Collected data:
[Start of section]

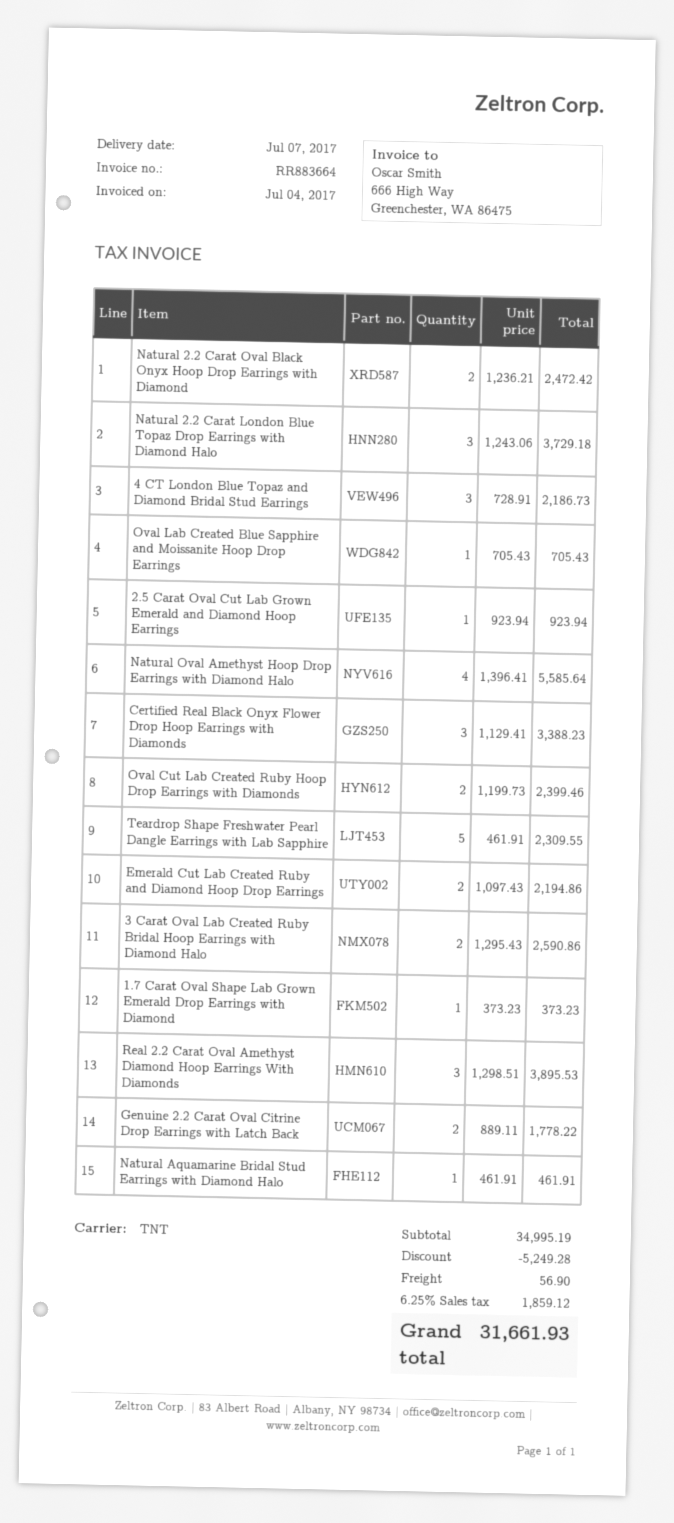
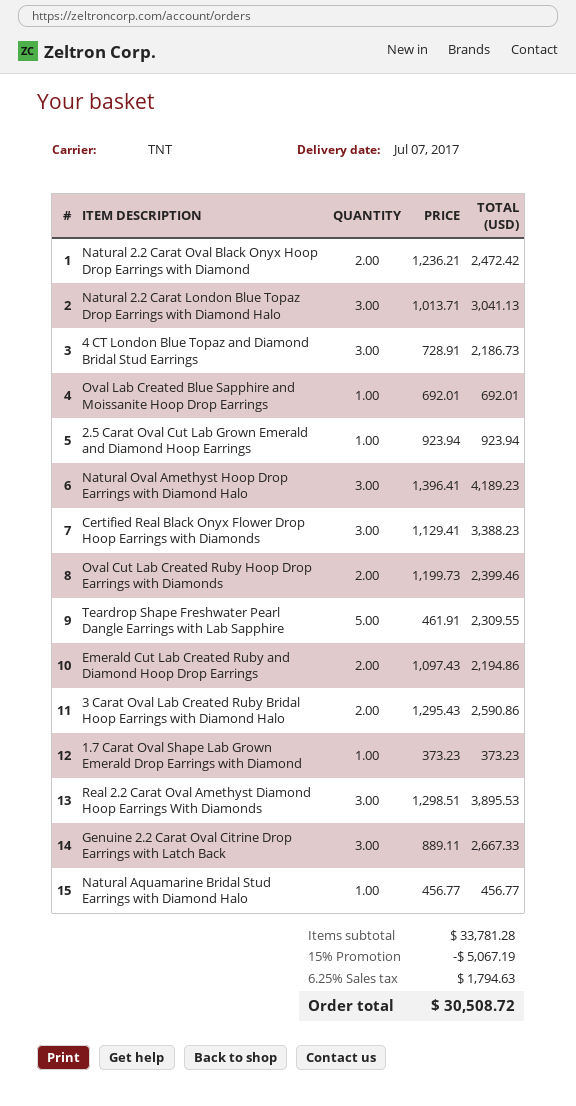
Natural 2.2 Carat London Blue Topaz Drop Earrings with Diamond Halo: 3 x 1243.06 = 3729.18 -> 3 x 1013.71 = 3041.13
Oval Lab Created Blue Sapphire and Moissanite Hoop Drop Earrings: 1 x 705.43 = 705.43 -> 1 x 692.01 = 692.01
Natural Oval Amethyst Hoop Drop Earrings with Diamond Halo: 4 x 1396.41 = 5585.64 -> 3 x 1396.41 = 4189.23
Genuine 2.2 Carat Oval Citrine Drop Earrings with Latch Back: 2 x 889.11 = 1778.22 -> 3 x 889.11 = 2667.33
Natural Aquamarine Bridal Stud Earrings with Diamond Halo: 1 x 461.91 = 461.91 -> 1 x 456.77 = 456.77
subtotal: 34995.19 -> 33781.28
discount: 5249.28 -> 5067.19
shipping: 56.90 -> none
tax: 6.25% = 1859.12 -> 6.25% = 1794.63
total: 31661.93 -> 30508.72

[End of section]

#### WHAT YOU NEED TO DO:
All lines from the one containing "Oval Lab Created" to the end of the records, both ends included, should be printed exactly and on their own.

#### REPLY:
Oval Lab Created Blue Sapphire and Moissanite Hoop Drop Earrings: 1 x 705.43 = 705.43 -> 1 x 692.01 = 692.01
Natural Oval Amethyst Hoop Drop Earrings with Diamond Halo: 4 x 1396.41 = 5585.64 -> 3 x 1396.41 = 4189.23
Genuine 2.2 Carat Oval Citrine Drop Earrings with Latch Back: 2 x 889.11 = 1778.22 -> 3 x 889.11 = 2667.33
Natural Aquamarine Bridal Stud Earrings with Diamond Halo: 1 x 461.91 = 461.91 -> 1 x 456.77 = 456.77
subtotal: 34995.19 -> 33781.28
discount: 5249.28 -> 5067.19
shipping: 56.90 -> none
tax: 6.25% = 1859.12 -> 6.25% = 1794.63
total: 31661.93 -> 30508.72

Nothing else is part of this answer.